Please return every line of the records below that contains the word "optional".
** Opening MATERIAL SUPPLIED block **
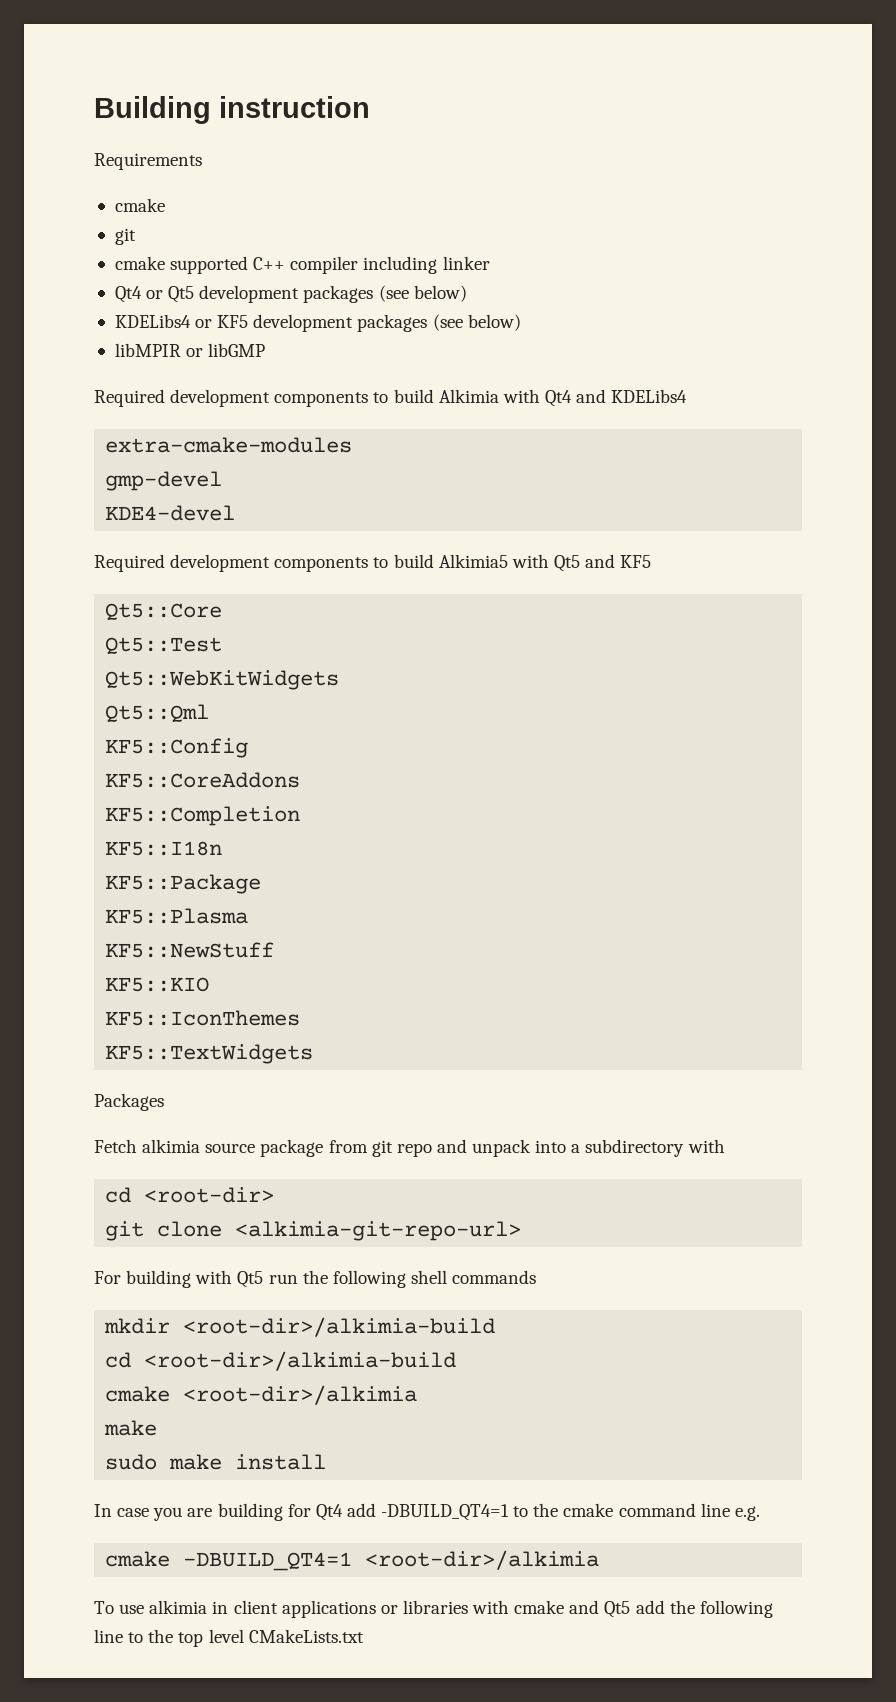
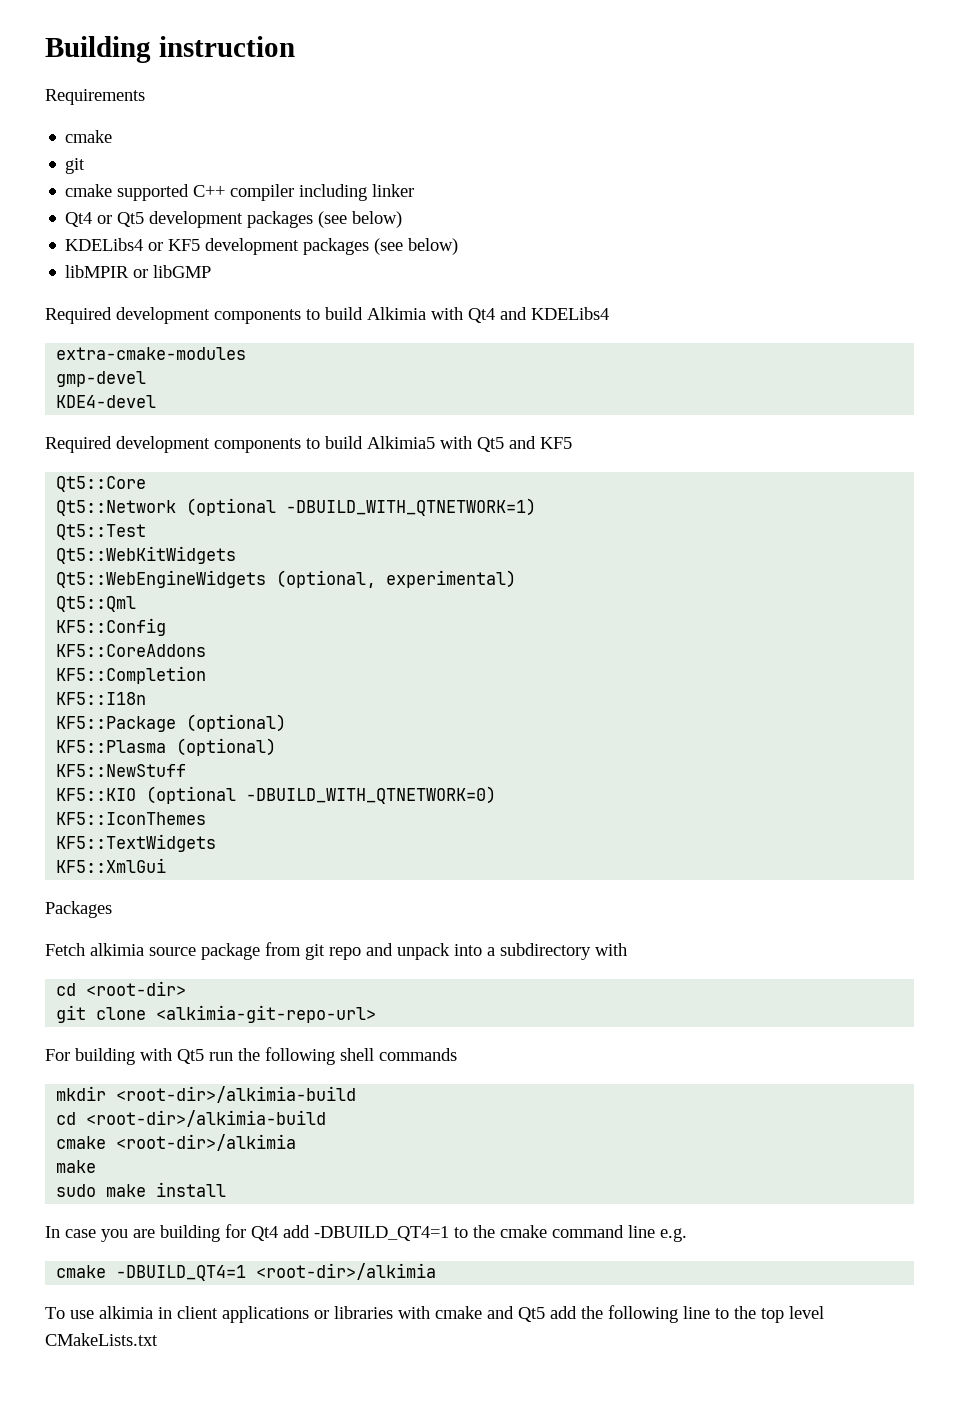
(223, 612) none -> [56,498,537,516] // Qt5::Network (optional -DBUILD_WITH_QTNETWORK=1)
(340, 680) none -> [56,570,517,588] // Qt5::WebEngineWidgets (optional, experimental)
(262, 884) none -> [186,714,287,732] (optional)
(249, 916) none -> [176,738,277,756] (optional)
(210, 984) none -> [146,786,497,804] (optional -DBUILD_WITH_QTNETWORK=0)
(314, 1054) none -> [56,858,167,873] // KF5::XmlGui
** Closing MATERIAL SUPPLIED block **
TASK RESPONSE:
(223, 612) none -> [56,498,537,516] // Qt5::Network (optional -DBUILD_WITH_QTNETWORK=1)
(340, 680) none -> [56,570,517,588] // Qt5::WebEngineWidgets (optional, experimental)
(262, 884) none -> [186,714,287,732] (optional)
(249, 916) none -> [176,738,277,756] (optional)
(210, 984) none -> [146,786,497,804] (optional -DBUILD_WITH_QTNETWORK=0)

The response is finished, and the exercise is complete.